Fig. 1: Transient stimulated Raman scattering (T-SRS).
figure 1

a Schematics and b setup of T-SRS spectroscopy. χ(t) and χ(t+τ) are the two vibrational wave packets excited by the two corresponding pump and Stokes pulse pairs, respectively. EOM for electro-optic modulator; DL for delay line; DM for dichroic mirror; BS for beam splitter; PD for photodiode; Obj for objective; DAQ for data acquisition card. c The time-domain stimulated Raman loss (SRL) signal of C-H stretching modes of dimethyl sulfoxide (DMSO) under T-SRS excitation and its (d) Fourier transform. Green dashed curve is the spontaneous Raman spectrum recorded with 0.65 cm−1 spectral resolution. e T-SRS spectra of the C-H stretching modes of hexadecane (purple) and ethanol (green), the alkyne-mode spectra of 100-mM L-homopropargylglycine (Hpg, yellow) and 5-ethynyl-2’-deoxyuridine (EdU, blue) in DMSO, respectively. f Concentration dependence of the T-SRS signal. Blue points for alkyne-mode of EdU; red points for the asymmetry CH3 stretching mode of DMSO. Error bar represents the standard deviation of 50 data points of the off-resonance region

Results

T-SRS spectroscopy

Figure 1b shows our setup for T-SRS spectroscopy. A femtosecond-pulsed Yb3+-doped fiber laser (~150-fs pulse duration, 100-MHz repetition rate) and its second harmonic pumped optical parametric oscillator (OPO) were used to serve as the synchronized Stokes beam and pump beam, respectively. The temporal synchronized and spatial overlapped pump and Stokes pulse pair was sent to a Michelson interferometer to generate two identical copies of itself, with the time delay between them controlled by a high-precision linear-motion stage.

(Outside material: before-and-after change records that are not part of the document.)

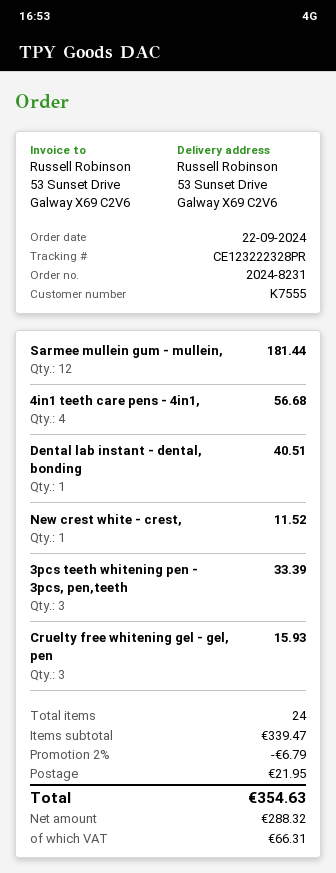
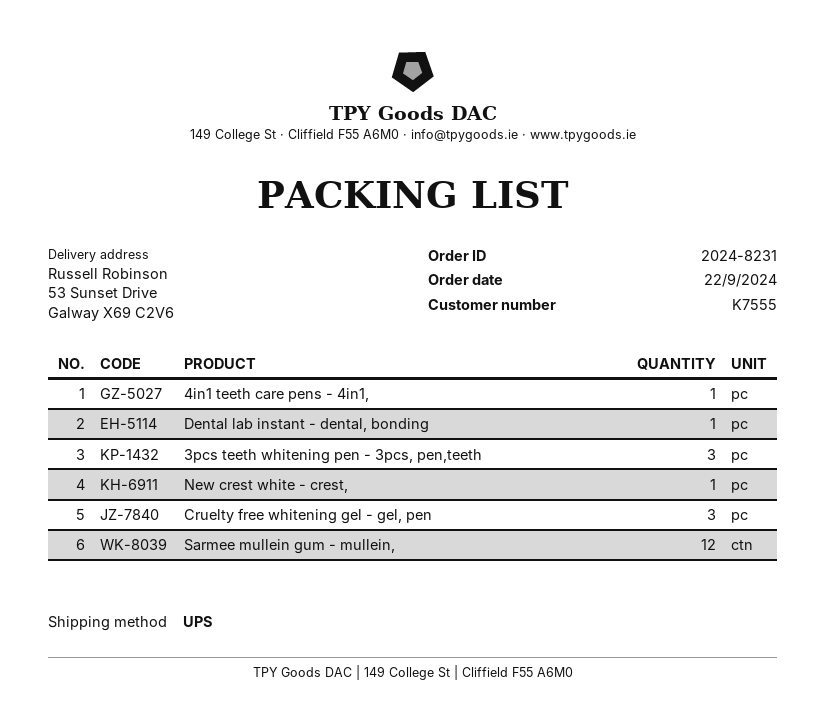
4in1 teeth care pens - 4in1,: 4 -> 1

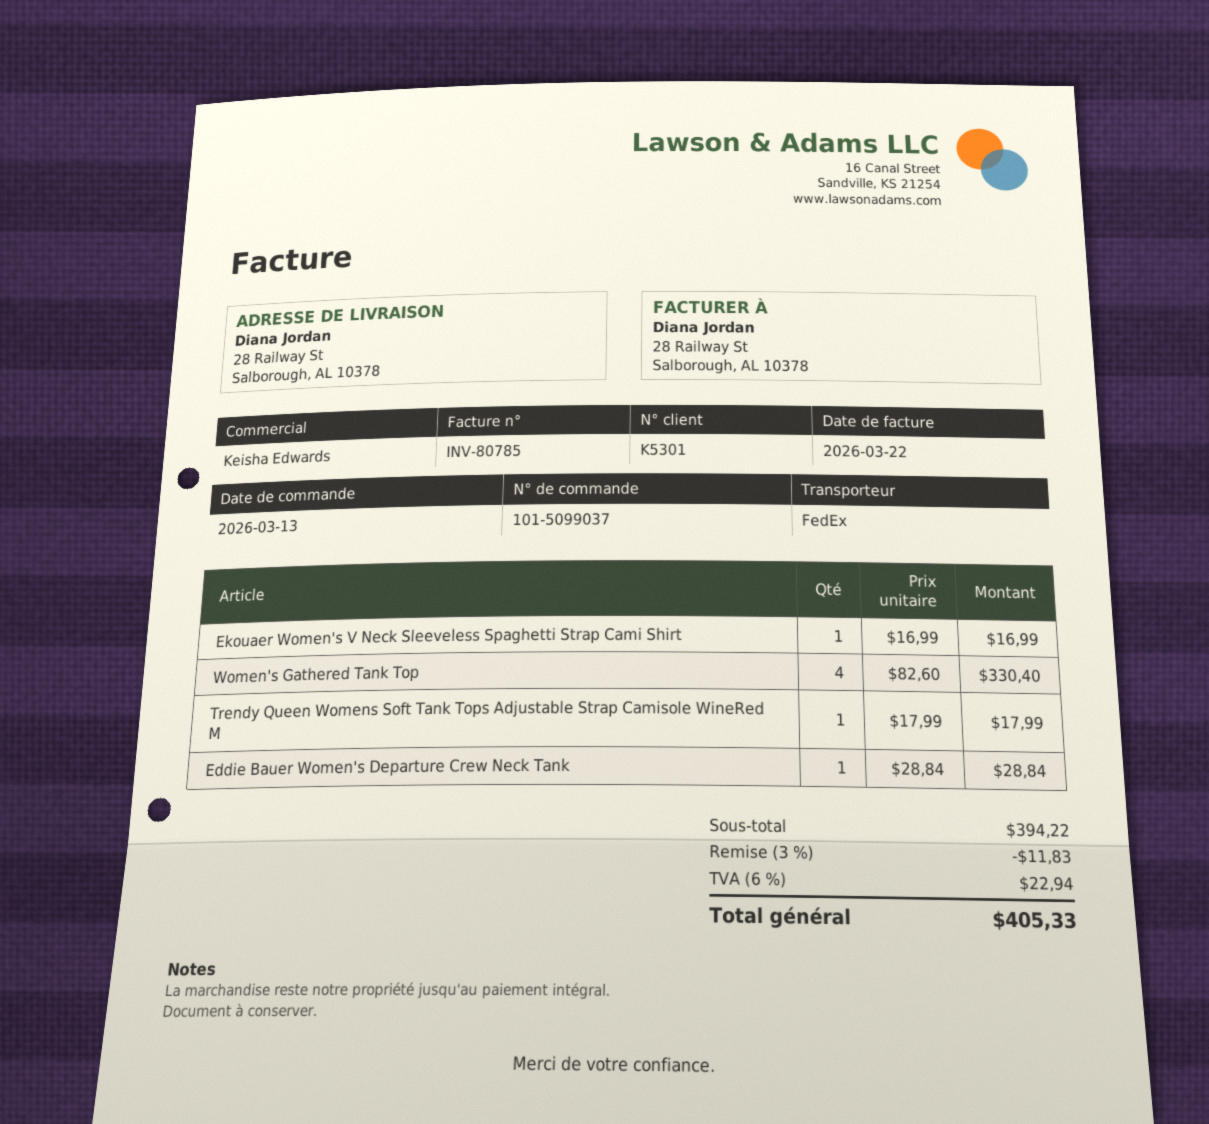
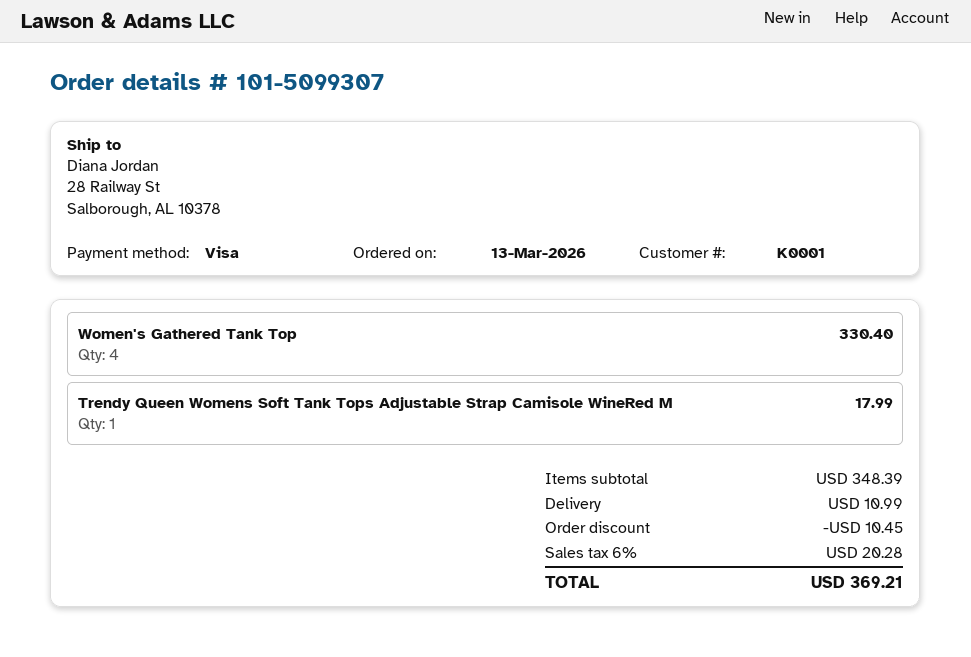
order number: 101-5099037 -> 101-5099307
customer number: K5301 -> K0001
Ekouaer Women's V Neck Sleeveless Spaghetti Strap Cami Shirt: 1 for 16.99 -> none
Eddie Bauer Women's Departure Crew Neck Tank: 1 for 28.84 -> none
subtotal: 394.22 -> 348.39
discount: 11.83 -> 10.45
shipping: none -> 10.99
tax: 6% = 22.94 -> 6% = 20.28
total: 405.33 -> 369.21

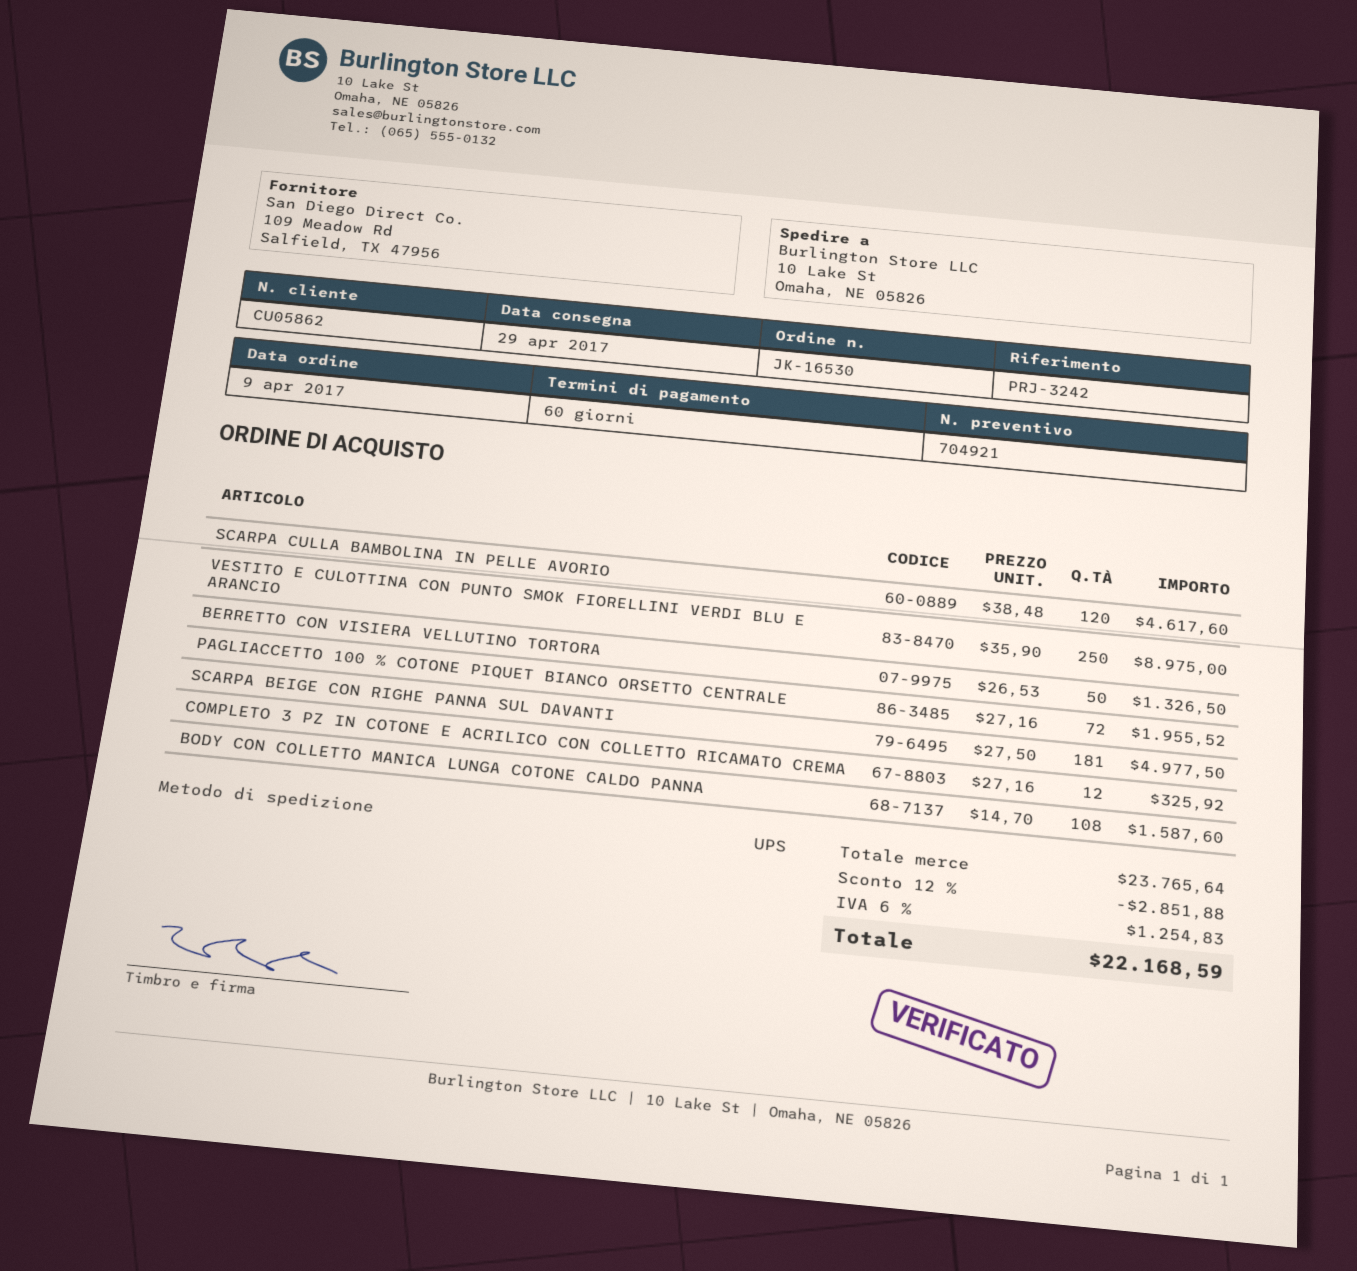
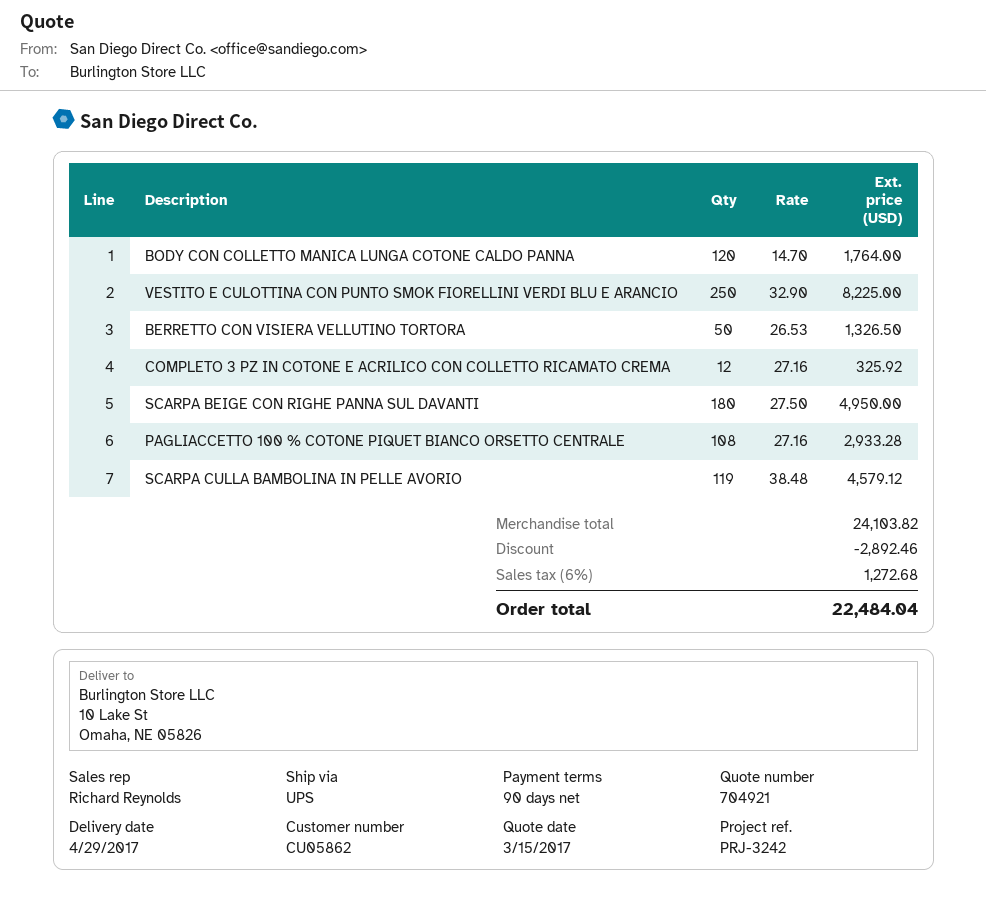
payment terms: 60 days -> 90 days
SCARPA CULLA BAMBOLINA IN PELLE AVORIO: 120 x 38.48 = 4617.60 -> 119 x 38.48 = 4579.12
VESTITO E CULOTTINA CON PUNTO SMOK FIORELLINI VERDI BLU E ARANCIO: 250 x 35.90 = 8975.00 -> 250 x 32.90 = 8225.00
PAGLIACCETTO 100 % COTONE PIQUET BIANCO ORSETTO CENTRALE: 72 x 27.16 = 1955.52 -> 108 x 27.16 = 2933.28
SCARPA BEIGE CON RIGHE PANNA SUL DAVANTI: 181 x 27.50 = 4977.50 -> 180 x 27.50 = 4950.00
BODY CON COLLETTO MANICA LUNGA COTONE CALDO PANNA: 108 x 14.70 = 1587.60 -> 120 x 14.70 = 1764.00
subtotal: 23765.64 -> 24103.82
discount: 2851.88 -> 2892.46
tax: 6% = 1254.83 -> 6% = 1272.68
total: 22168.59 -> 22484.04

The conventional collinear excitation geometry and heterodyne SRL detection were used6, with the Stokes beam modulated at 20-MHz for shot-noise-limited sensitivity. We pre-compensated the dispersion of the laser pulses so that near Fourier-transform-limited pulse durations were achieved at the focus (Fig. S1).

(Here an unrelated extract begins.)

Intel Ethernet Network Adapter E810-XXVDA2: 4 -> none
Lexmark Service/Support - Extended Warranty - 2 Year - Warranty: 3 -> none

To demonstrate the concept of T-SRS, we first performed [−4.5 ps, 4.5 ps] time-delay scanning for T-SRS excitation of the two CH3 stretching modes of dimethyl sulfoxide (DMSO) (pump and Stokes pulses centered at 789 nm and 1030 nm, respectively). As predicted, strong oscillations matching the target vibrational eigenfrequencies and carrying a beating envelope were observed on the SRL signal trace (Fig. 1c), indicating wave packet interference of two adjacent vibrational modes. The decay of the beating envelope is ~2 times faster than that of the overall oscillations, suggesting a ~2 times difference between the linewidths of the two modes. This was further confirmed by the Fourier transform: two Lorentzian-like spectral lines centered at the corresponding resonance frequencies (i.e., 2913 cm−1 and 2997 cm−1, respectively) with the predicted linewidth difference (i.e., 12 cm−1 for asymmetric stretching versus 23 cm−1 for symmetric stretching) were observed, and the spectra are strictly identical to those measured by grating-based spontaneous Raman spectrometer with 0.65 cm−1 spectral resolution (Fig. 1d, Fig. S2), confirming the dominantly lifetime-broadened linewidths (i.e., the natural linewidth limit).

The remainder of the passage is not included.